● ACTIVITY:
Lines holding the string "https" in the listing below are to be copied.

──────── SUPPLIED DATA ────────

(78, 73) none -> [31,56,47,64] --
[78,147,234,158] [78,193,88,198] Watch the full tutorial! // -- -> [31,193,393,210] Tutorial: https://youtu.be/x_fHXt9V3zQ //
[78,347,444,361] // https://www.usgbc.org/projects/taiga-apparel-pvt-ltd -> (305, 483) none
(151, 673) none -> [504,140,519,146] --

────────
──────── SUPPLIED DATA ────────

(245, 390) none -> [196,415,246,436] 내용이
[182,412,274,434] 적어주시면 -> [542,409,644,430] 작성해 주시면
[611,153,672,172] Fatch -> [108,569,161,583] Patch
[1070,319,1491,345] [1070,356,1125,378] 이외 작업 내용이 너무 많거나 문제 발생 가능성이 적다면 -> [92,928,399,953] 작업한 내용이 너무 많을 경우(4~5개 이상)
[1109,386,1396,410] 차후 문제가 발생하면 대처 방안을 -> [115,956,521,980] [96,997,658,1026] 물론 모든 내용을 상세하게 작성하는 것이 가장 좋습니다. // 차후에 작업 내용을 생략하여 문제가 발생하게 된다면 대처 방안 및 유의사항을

────────
──────── SUPPLIED DATA ────────

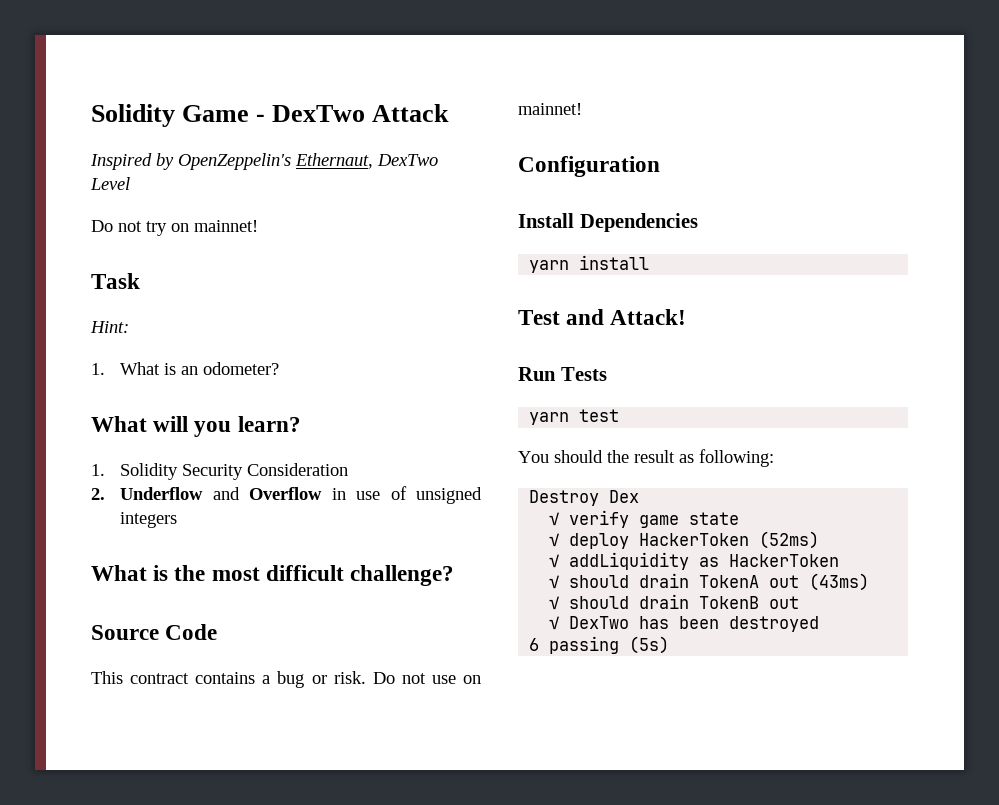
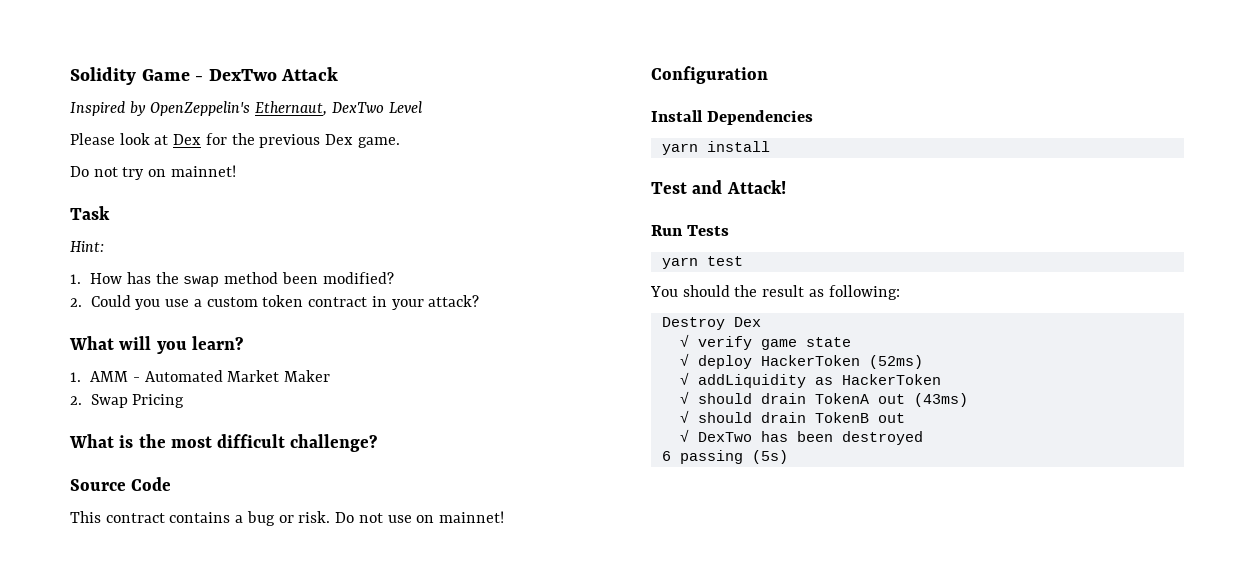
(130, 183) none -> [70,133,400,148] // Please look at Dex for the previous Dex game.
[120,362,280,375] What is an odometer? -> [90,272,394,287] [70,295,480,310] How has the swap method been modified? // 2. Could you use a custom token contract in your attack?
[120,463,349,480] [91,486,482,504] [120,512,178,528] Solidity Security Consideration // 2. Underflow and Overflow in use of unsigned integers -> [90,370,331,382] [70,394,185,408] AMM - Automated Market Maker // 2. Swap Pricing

────────

● EXERCISE SOLUTION:
[78,147,234,158] [78,193,88,198] Watch the full tutorial! // -- -> [31,193,393,210] Tutorial: https://youtu.be/x_fHXt9V3zQ //
[78,347,444,361] // https://www.usgbc.org/projects/taiga-apparel-pvt-ltd -> (305, 483) none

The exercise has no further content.